Un mois après son annonce surprise de la fin de l’opération Barkhane au Sahel, le président Emmanuel Macron a donné des précisions sur le calendrier du repli militaire français. Le dispositif actuel de quelque 5 100 militaires s’appuie sur plusieurs bases réparties dans les pays du G5 Sahel (Mali, Niger, Burkina Faso, Tchad et Mauritanie). C’est au Mali, où l’emprise française est la plus importante, que trois premières bases vont fermer, à Kidal, Tessalit et Tombouctou, « d’ici au début de l’année 2022 », a précisé le chef de l’État. Toutes trois sont situées au nord, partie du territoire où sévissent les groupes djihadistes. Côté effectif, le nombre de soldats maintenus sur le sol sahélien passera à terme à un contingent de 2 500 à 3 000 hommes.

Ce changement de braquet correspond à un changement de stratégie : moins de Français accompagnant au combat des armées locales encore trop souvent mal équipées et mal payées ; davantage de lutte purement antiterroriste, passant par l’action des forces spéciales, l’appui aérien et le renseignement. « Nos adversaires ont aujourd’hui délaissé une ambition territoriale au profit d’un projet de dissémination de la menace plus seulement à l’échelle du Sahel, mais à l’échelle de l’ensemble de l’Afrique de l’ouest », souligne Emmanuel Macron.
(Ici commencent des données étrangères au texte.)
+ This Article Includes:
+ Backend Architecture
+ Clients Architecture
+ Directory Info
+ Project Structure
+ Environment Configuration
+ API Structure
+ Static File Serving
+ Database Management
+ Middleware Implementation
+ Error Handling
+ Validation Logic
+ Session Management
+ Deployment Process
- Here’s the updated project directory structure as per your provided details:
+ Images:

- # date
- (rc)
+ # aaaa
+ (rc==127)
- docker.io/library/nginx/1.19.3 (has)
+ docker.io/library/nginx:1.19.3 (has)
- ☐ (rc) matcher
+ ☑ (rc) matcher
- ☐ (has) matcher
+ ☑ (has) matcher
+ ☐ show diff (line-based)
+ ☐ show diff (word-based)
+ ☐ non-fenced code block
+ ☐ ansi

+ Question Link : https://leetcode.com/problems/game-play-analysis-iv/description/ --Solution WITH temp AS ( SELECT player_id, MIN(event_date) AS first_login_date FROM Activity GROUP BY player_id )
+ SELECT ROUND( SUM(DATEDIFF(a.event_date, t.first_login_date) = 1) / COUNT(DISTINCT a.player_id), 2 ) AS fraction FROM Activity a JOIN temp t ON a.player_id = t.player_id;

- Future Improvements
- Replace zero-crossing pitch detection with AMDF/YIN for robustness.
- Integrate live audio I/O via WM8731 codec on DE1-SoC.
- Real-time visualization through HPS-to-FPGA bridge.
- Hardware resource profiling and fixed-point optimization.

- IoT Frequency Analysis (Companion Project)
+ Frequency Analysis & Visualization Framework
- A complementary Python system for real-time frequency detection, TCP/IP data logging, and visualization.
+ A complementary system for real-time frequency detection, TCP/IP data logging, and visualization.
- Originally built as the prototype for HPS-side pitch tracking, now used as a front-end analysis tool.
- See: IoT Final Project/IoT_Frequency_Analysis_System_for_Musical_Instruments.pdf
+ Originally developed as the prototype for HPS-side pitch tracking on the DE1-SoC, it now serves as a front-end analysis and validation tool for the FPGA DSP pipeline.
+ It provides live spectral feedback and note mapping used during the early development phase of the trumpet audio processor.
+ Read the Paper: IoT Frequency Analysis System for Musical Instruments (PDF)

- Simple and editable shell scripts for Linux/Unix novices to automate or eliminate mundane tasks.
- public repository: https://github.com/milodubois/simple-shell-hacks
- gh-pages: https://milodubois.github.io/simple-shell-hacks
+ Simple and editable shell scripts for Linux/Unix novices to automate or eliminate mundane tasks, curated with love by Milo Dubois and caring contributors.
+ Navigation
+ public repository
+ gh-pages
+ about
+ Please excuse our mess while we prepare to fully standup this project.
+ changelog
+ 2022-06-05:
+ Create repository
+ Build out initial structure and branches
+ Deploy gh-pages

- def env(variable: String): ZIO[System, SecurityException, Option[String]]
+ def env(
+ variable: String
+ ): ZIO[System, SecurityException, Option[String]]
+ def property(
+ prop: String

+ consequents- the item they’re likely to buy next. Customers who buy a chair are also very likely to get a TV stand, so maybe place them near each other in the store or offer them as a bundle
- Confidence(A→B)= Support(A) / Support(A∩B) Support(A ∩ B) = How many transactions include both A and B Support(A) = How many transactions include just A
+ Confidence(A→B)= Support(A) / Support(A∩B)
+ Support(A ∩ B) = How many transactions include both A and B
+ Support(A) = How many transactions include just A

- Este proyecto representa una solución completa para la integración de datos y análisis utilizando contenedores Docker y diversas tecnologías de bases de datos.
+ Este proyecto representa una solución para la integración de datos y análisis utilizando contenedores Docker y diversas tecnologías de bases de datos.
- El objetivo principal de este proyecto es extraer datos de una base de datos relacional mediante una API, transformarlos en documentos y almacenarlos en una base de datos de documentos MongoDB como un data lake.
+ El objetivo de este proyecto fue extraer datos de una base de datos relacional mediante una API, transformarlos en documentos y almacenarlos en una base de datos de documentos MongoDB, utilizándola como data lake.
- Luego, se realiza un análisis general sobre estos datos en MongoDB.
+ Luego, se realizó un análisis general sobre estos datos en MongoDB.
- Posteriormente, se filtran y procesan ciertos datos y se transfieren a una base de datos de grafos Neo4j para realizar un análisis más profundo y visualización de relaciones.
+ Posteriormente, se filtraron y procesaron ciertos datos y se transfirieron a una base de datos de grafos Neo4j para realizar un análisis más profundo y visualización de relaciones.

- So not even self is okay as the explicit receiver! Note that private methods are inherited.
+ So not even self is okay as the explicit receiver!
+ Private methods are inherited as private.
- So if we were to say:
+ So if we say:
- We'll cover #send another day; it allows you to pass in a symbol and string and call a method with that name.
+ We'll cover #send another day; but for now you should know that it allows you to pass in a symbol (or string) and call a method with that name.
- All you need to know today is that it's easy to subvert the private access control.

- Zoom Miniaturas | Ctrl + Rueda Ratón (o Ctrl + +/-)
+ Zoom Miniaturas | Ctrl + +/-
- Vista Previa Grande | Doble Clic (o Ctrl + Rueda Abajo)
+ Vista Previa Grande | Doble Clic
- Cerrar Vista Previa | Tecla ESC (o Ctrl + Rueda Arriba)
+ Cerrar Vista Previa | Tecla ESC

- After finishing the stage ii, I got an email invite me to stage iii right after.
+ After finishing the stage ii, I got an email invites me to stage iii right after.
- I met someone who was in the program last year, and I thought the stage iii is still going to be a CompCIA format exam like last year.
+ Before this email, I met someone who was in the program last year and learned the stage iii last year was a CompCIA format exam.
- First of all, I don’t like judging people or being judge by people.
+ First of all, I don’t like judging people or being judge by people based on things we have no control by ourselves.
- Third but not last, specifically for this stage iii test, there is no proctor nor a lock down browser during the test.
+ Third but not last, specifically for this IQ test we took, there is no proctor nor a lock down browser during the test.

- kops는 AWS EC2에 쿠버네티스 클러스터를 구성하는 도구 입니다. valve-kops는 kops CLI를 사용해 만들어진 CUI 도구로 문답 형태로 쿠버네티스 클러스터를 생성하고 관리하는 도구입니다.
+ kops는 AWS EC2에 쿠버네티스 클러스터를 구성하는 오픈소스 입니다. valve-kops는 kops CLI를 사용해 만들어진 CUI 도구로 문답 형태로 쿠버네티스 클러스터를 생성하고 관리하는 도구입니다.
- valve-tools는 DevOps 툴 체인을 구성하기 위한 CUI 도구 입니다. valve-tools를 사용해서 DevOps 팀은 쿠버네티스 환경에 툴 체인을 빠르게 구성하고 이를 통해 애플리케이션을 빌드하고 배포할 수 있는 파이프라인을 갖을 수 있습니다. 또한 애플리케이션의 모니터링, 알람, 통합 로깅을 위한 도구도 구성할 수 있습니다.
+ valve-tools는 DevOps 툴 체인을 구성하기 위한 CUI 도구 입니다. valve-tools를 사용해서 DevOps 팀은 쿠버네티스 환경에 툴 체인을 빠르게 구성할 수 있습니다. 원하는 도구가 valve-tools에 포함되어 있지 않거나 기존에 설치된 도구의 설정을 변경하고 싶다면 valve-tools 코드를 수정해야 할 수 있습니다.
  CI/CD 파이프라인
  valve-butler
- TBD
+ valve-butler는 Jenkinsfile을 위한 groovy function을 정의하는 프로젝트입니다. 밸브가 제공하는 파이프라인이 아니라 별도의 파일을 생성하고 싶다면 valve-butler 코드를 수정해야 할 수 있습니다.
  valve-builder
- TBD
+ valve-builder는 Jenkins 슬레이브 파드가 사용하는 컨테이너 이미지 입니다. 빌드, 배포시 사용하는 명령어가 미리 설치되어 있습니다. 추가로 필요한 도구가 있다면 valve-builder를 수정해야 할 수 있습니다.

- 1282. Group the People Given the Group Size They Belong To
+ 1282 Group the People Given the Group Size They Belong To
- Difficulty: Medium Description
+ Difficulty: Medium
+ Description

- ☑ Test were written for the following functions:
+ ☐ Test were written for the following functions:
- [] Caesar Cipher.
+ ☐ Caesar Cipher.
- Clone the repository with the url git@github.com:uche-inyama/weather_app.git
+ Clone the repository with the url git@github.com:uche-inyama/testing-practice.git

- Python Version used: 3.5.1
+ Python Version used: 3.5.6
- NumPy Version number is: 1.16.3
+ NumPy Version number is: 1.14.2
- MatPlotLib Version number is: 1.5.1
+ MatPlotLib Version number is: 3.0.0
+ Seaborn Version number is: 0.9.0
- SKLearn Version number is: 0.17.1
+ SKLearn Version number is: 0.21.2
L’hiver dernier, le patron de la DGSE, Bernard Emié, avait alerté sur cette « descente » vers le golfe de Guinée des groupes affiliés à Al-Qaïda et à Daech (ou groupe État islamique), perpétrant des attentats meurtriers en Côte d’Ivoire ou au Bénin. La « neutralisation » – l’élimination physique – des chefs terroristes reste une mission essentielle des forces françaises, insiste le président.

La force Takuba va monter en puissance

Pour l’appui aérien, la base aérienne de Niamey (Niger), où stationnent les Mirage 2 000 et les puissants drones Reaper, sera « musclée »… à la satisfaction du président nigérien Mohamed Bazoum présent ce vendredi à l’Élysée, en visioconférence avec les autres dirigeants du G5. Également appelée à monter en puissance, la force spéciale Takuba de quelque 600 hommes pour moitié Français et pour moitié Européens (Tchèques, Estoniens, Suédois, Italiens…), basée à Menaka (Mali) et chargée de former des combattants d’élite locaux. En revanche le QG de Barkhane à Ndjamena, la capitale tchadienne, va disparaître.

En visite discrète à Paris ces derniers jours, le président autoproclamé tchadien, le général Mahamat Idriss Déby (fils du défunt maréchal-président), avait « haussé le ton » selon des proches du dossier pour réclamer le maintien d’une aide militaire et budgétaire importante à son pays, allié privilégié de toujours de Paris dans la région.

À la veille de la campagne présidentielle, Emmanuel Macron entend aussi éviter de nouvelles morts de militaires (plus de 50 déjà tombés) et la montée de critiques sur une opération coûteuse (1 milliard d’euros annuels), fragilisée par le retour des coups d’État (Mali, Tchad) et la montée du sentiment antifrançais en Afrique.